**DATA SECTION:**
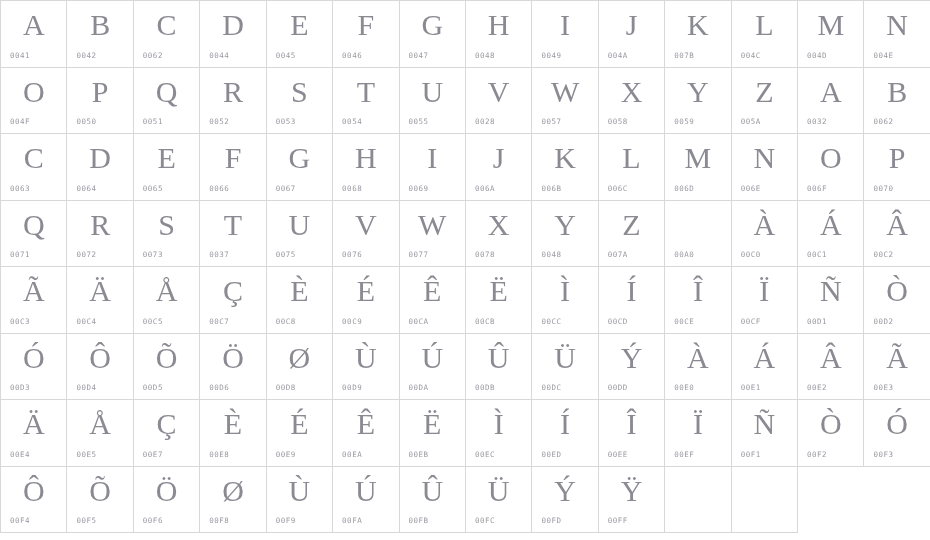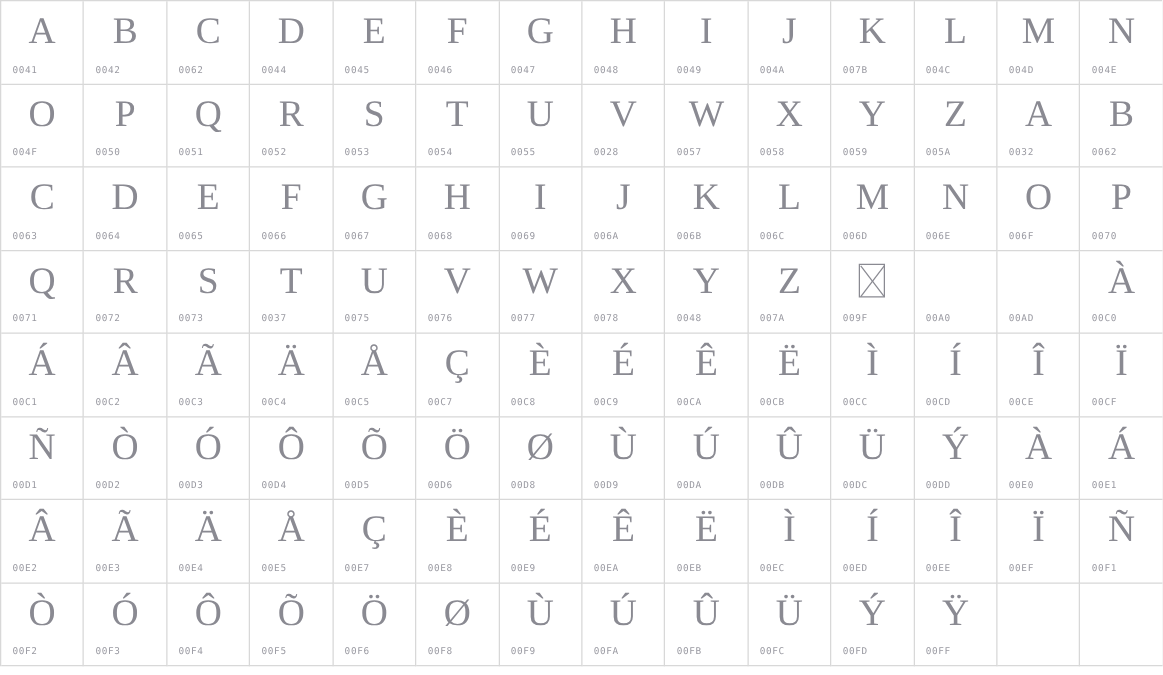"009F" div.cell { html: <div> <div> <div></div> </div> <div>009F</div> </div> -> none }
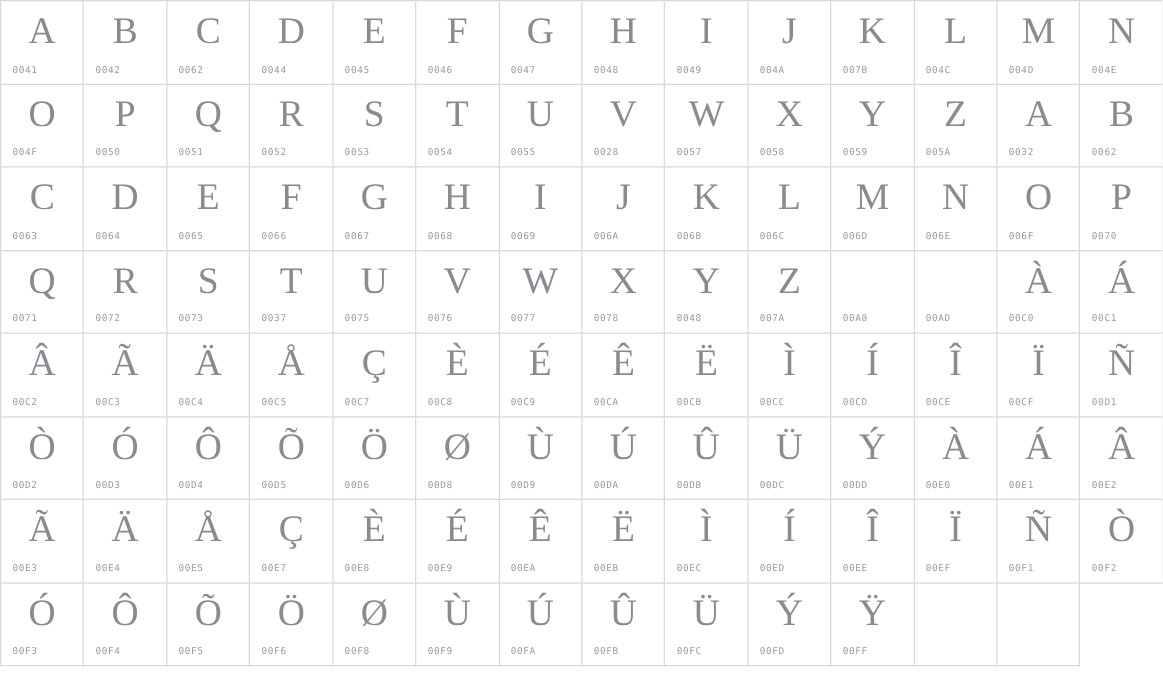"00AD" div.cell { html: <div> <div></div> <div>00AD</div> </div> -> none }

...

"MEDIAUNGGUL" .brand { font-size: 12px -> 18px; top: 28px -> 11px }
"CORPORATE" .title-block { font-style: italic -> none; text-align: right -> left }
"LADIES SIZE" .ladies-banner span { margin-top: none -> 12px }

--

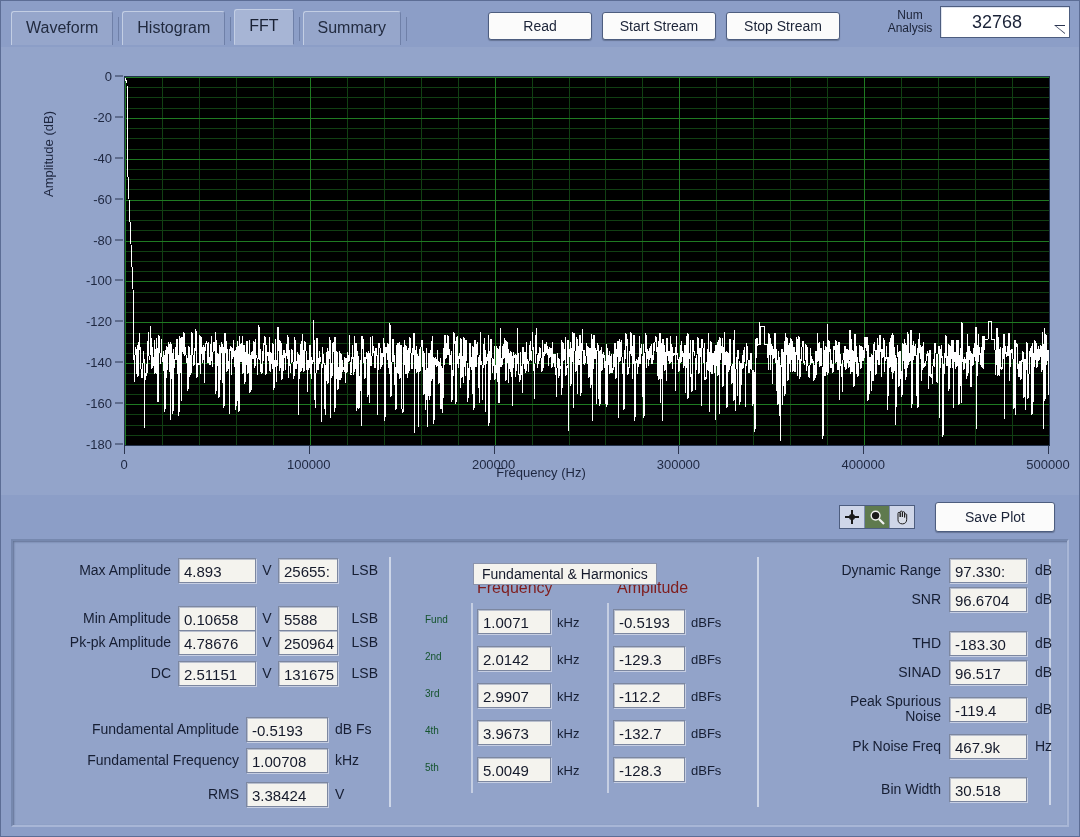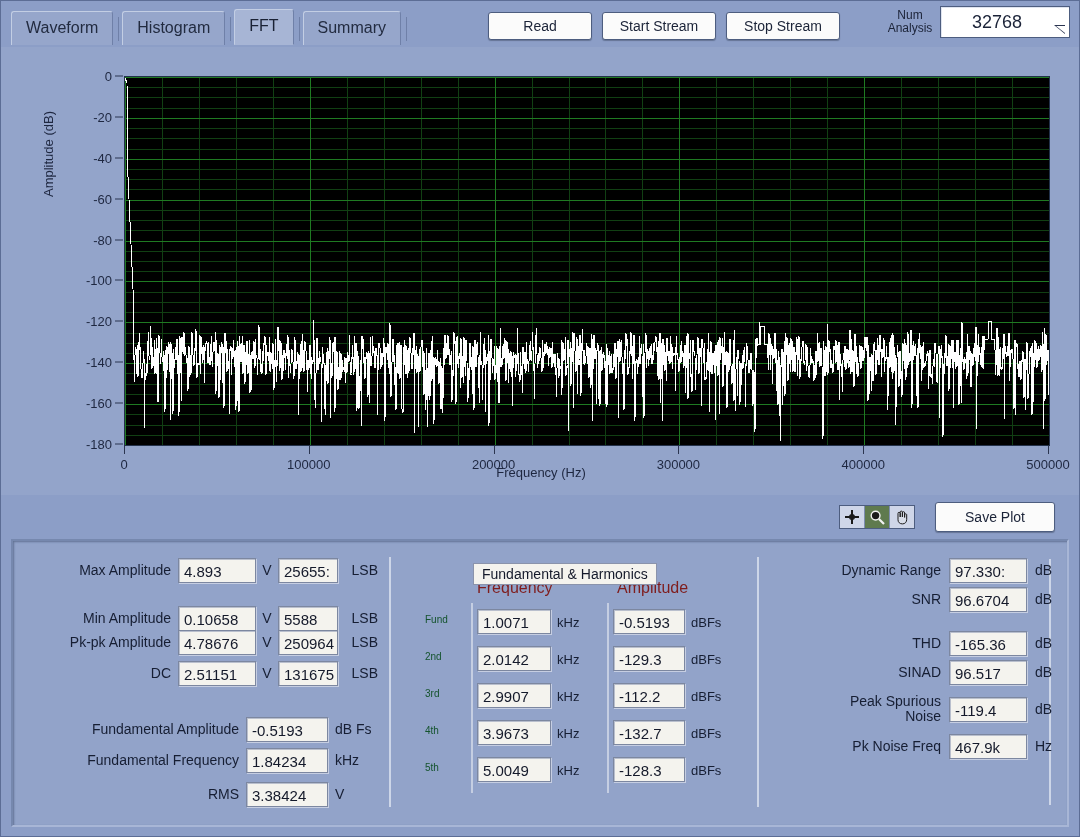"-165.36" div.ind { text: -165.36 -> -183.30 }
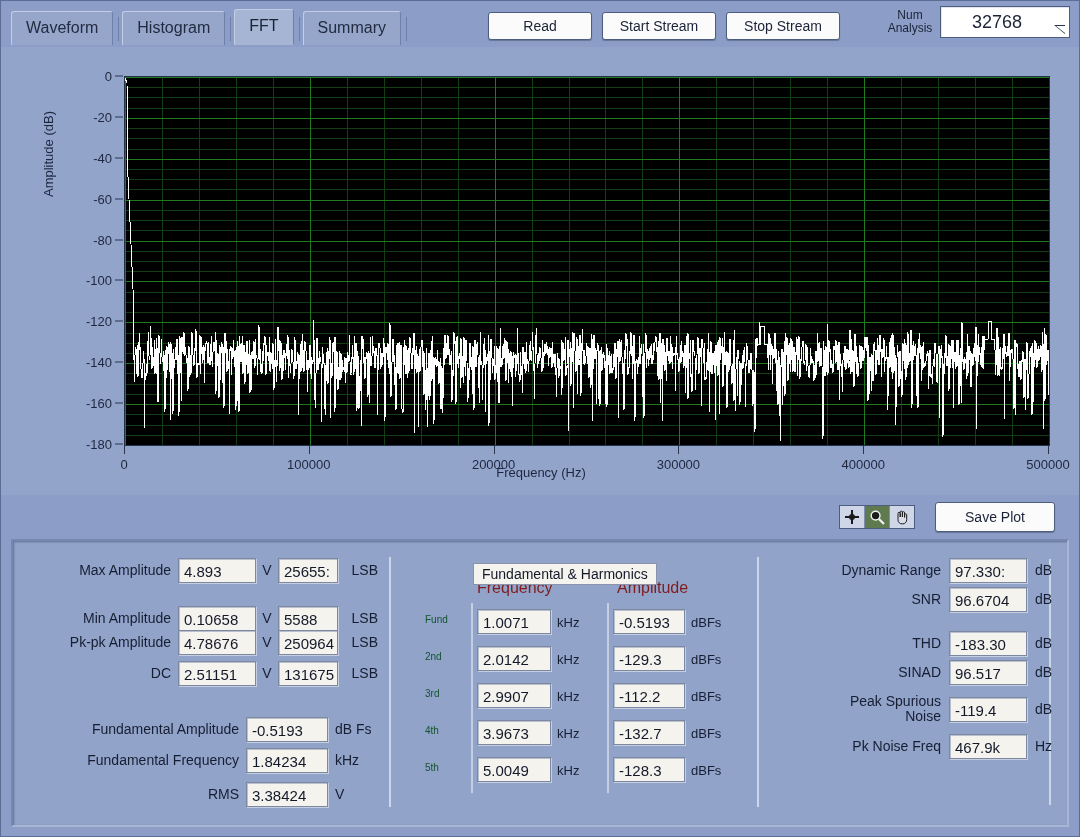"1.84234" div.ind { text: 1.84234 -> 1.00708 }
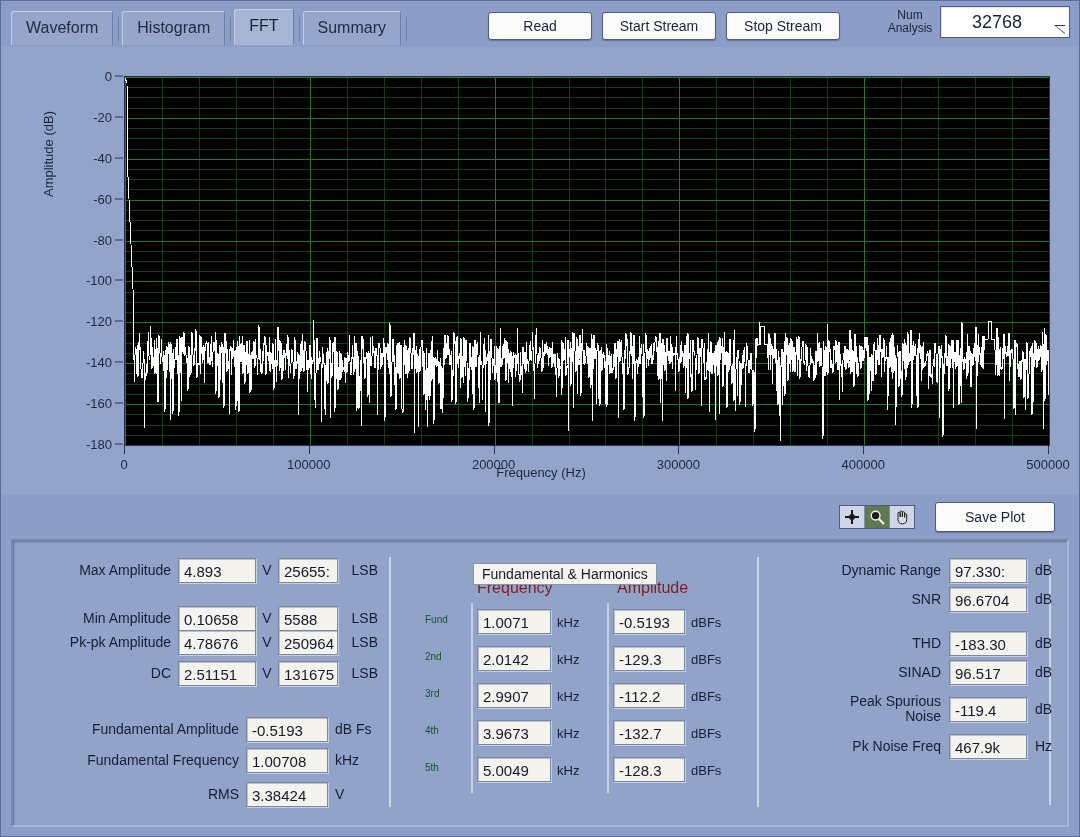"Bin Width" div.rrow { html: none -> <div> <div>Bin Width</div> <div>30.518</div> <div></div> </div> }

**PROBLEM DESCRIPTION:** Reproduce each line from the records that contains the word "font".

**SOLUTION TO THE EXERCISE:**
"MEDIAUNGGUL" .brand { font-size: 12px -> 18px; top: 28px -> 11px }
"CORPORATE" .title-block { font-style: italic -> none; text-align: right -> left }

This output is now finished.